> _EXERCISE GOAL_
Using the material below, print the line that contains "KAHVIKONE NESPRESSO INISSIA: 4", the line that contains "total: 24173.56 -> 23796.51", and every line in between, exactly and nothing else.

> _DATASET RECORDS_
..........

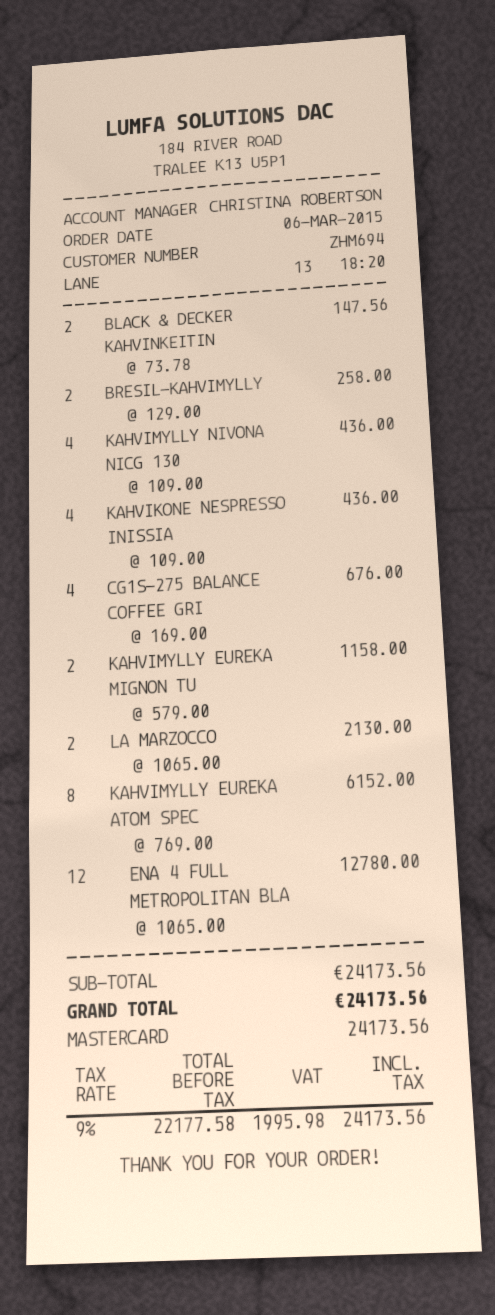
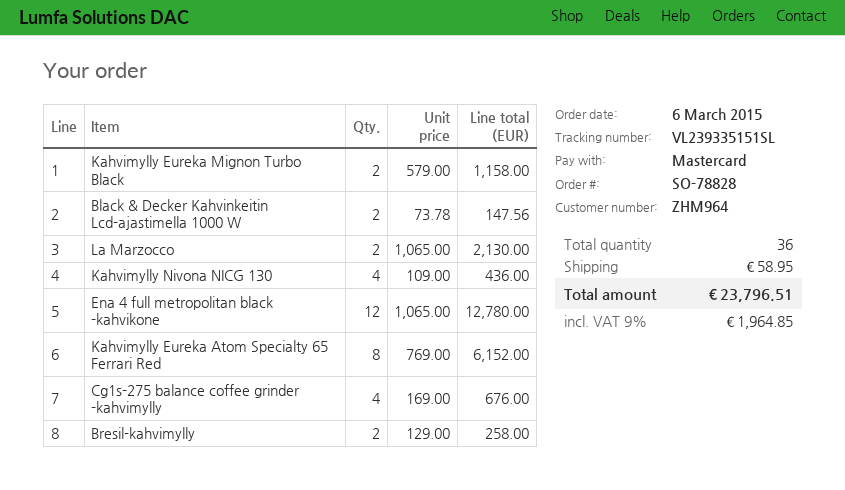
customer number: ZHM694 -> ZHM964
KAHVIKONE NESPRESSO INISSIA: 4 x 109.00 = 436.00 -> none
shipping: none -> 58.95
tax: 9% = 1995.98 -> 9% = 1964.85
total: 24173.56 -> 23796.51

..........

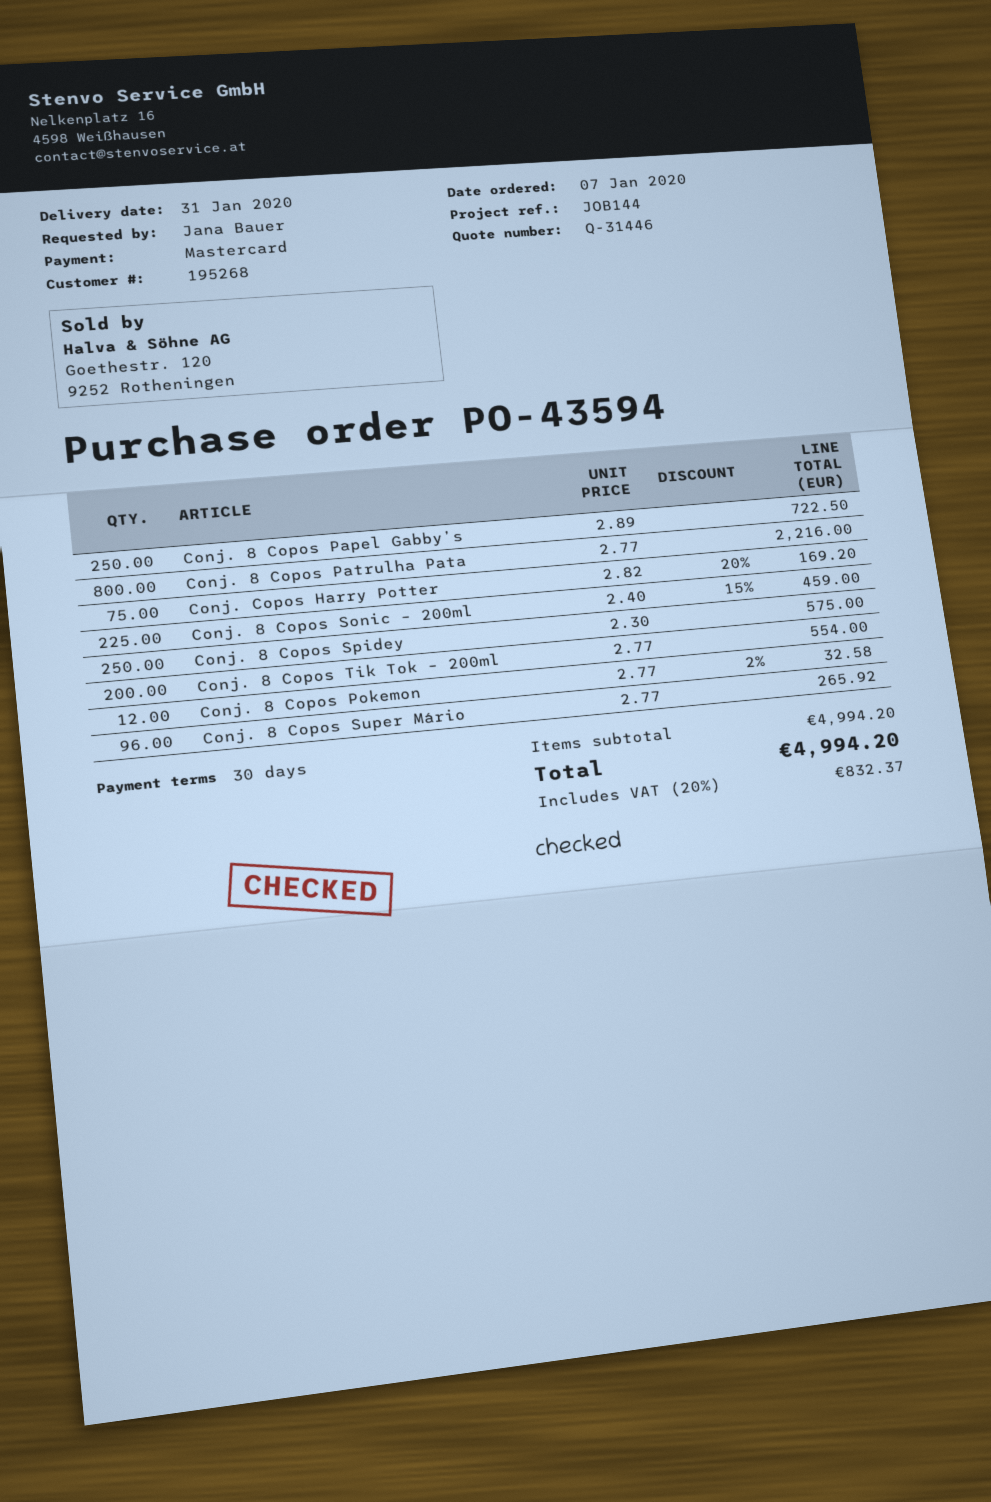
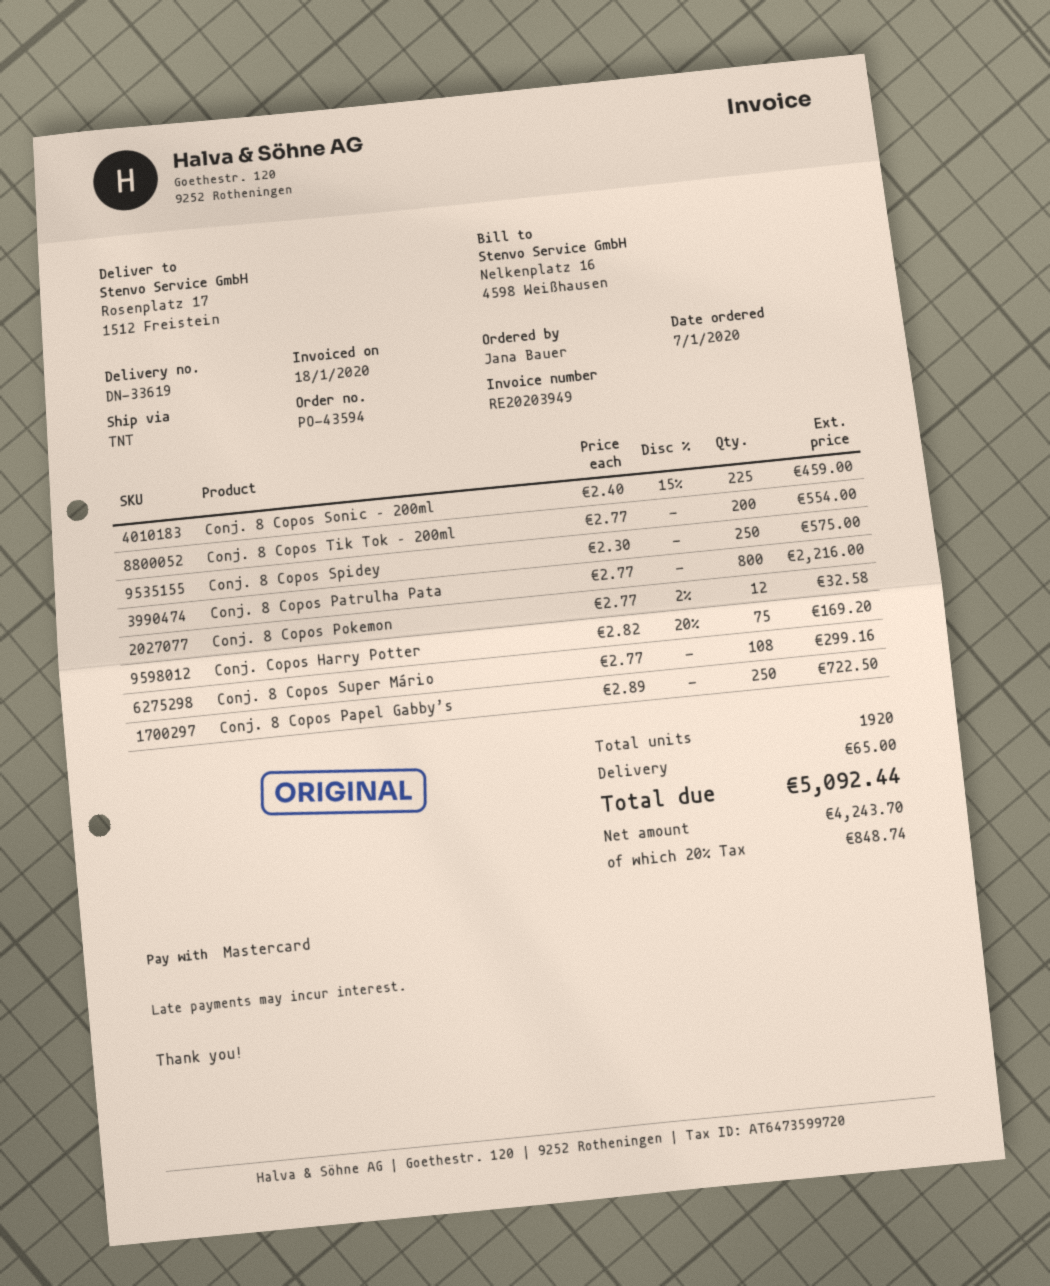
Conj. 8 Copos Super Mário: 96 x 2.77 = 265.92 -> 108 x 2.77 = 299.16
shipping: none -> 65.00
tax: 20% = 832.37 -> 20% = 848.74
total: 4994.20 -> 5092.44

..........

> _TASK RESPONSE_
KAHVIKONE NESPRESSO INISSIA: 4 x 109.00 = 436.00 -> none
shipping: none -> 58.95
tax: 9% = 1995.98 -> 9% = 1964.85
total: 24173.56 -> 23796.51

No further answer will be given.